### Entries shown
○ ○ ○ ○

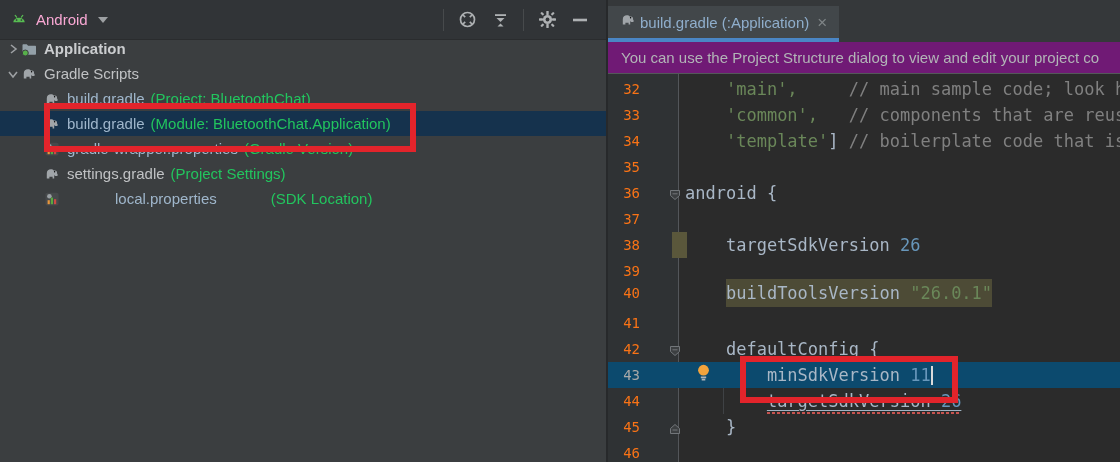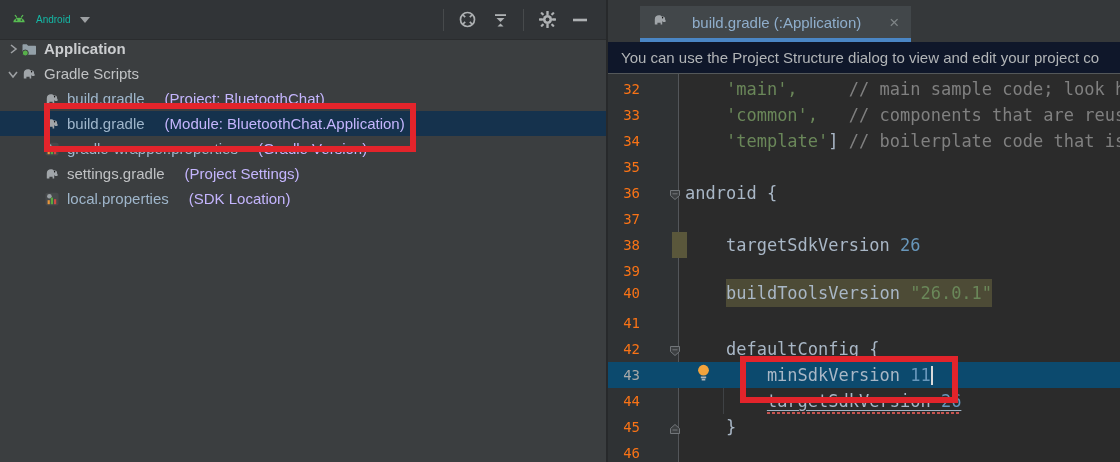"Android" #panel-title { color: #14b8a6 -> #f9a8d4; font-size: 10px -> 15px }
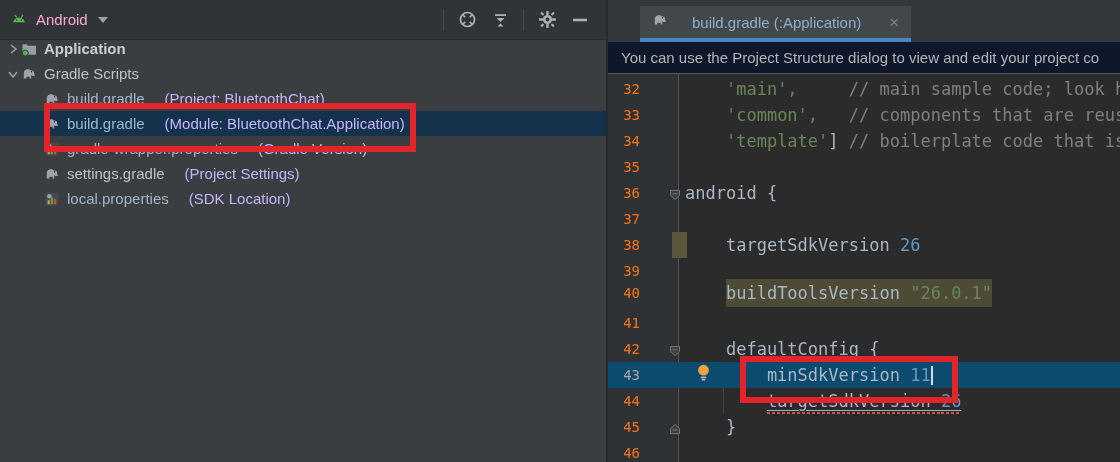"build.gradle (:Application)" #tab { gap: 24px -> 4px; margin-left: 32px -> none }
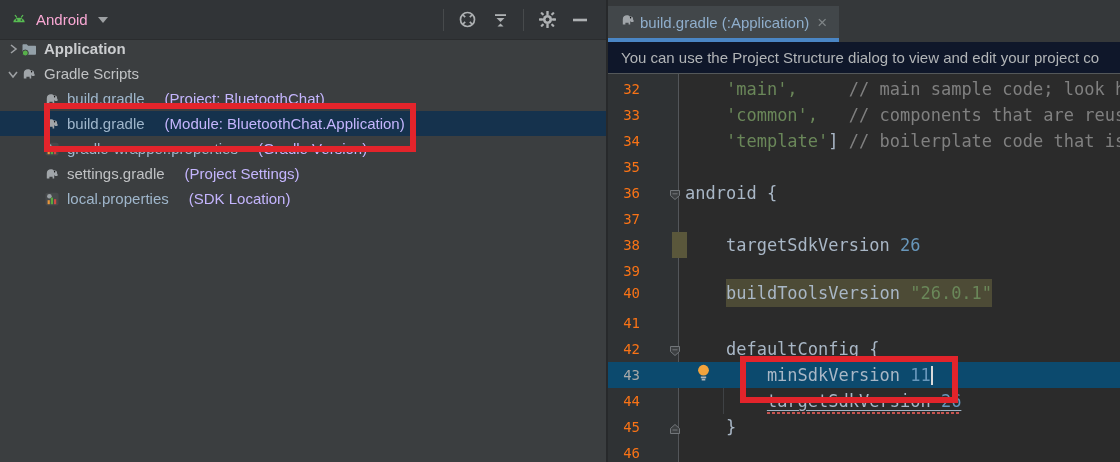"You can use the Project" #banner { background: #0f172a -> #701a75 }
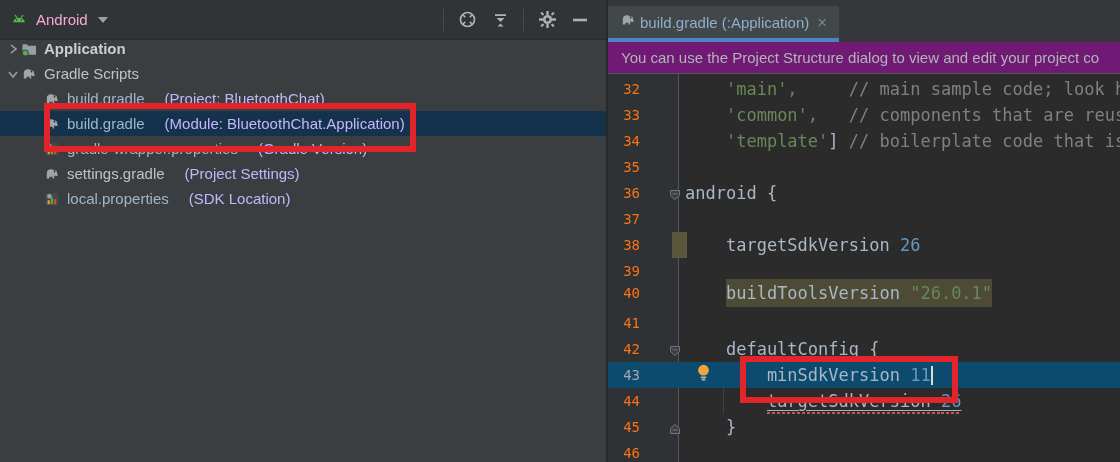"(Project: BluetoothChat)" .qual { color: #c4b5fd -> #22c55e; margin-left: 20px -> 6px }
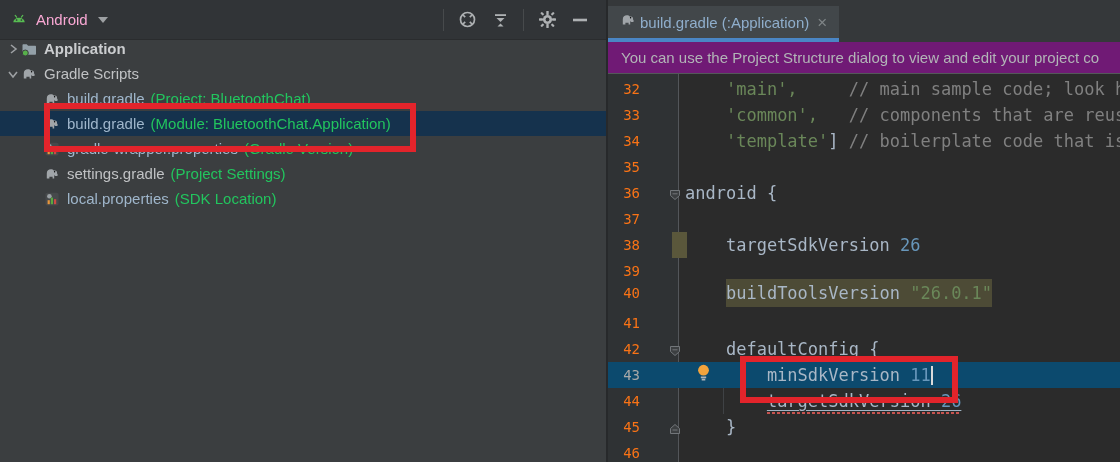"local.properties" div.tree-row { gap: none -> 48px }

○ ○ ○ ○

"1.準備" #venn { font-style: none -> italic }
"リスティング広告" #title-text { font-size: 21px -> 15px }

○ ○ ○ ○

### Your assignment
Although pictures appear among the records above, none are to be output; print exactly the lines from the line containing "color: #14b8a6 ->" through the line containing "can use the".

### Your solution
"Android" #panel-title { color: #14b8a6 -> #f9a8d4; font-size: 10px -> 15px }
"build.gradle (:Application)" #tab { gap: 24px -> 4px; margin-left: 32px -> none }
"You can use the Project" #banner { background: #0f172a -> #701a75 }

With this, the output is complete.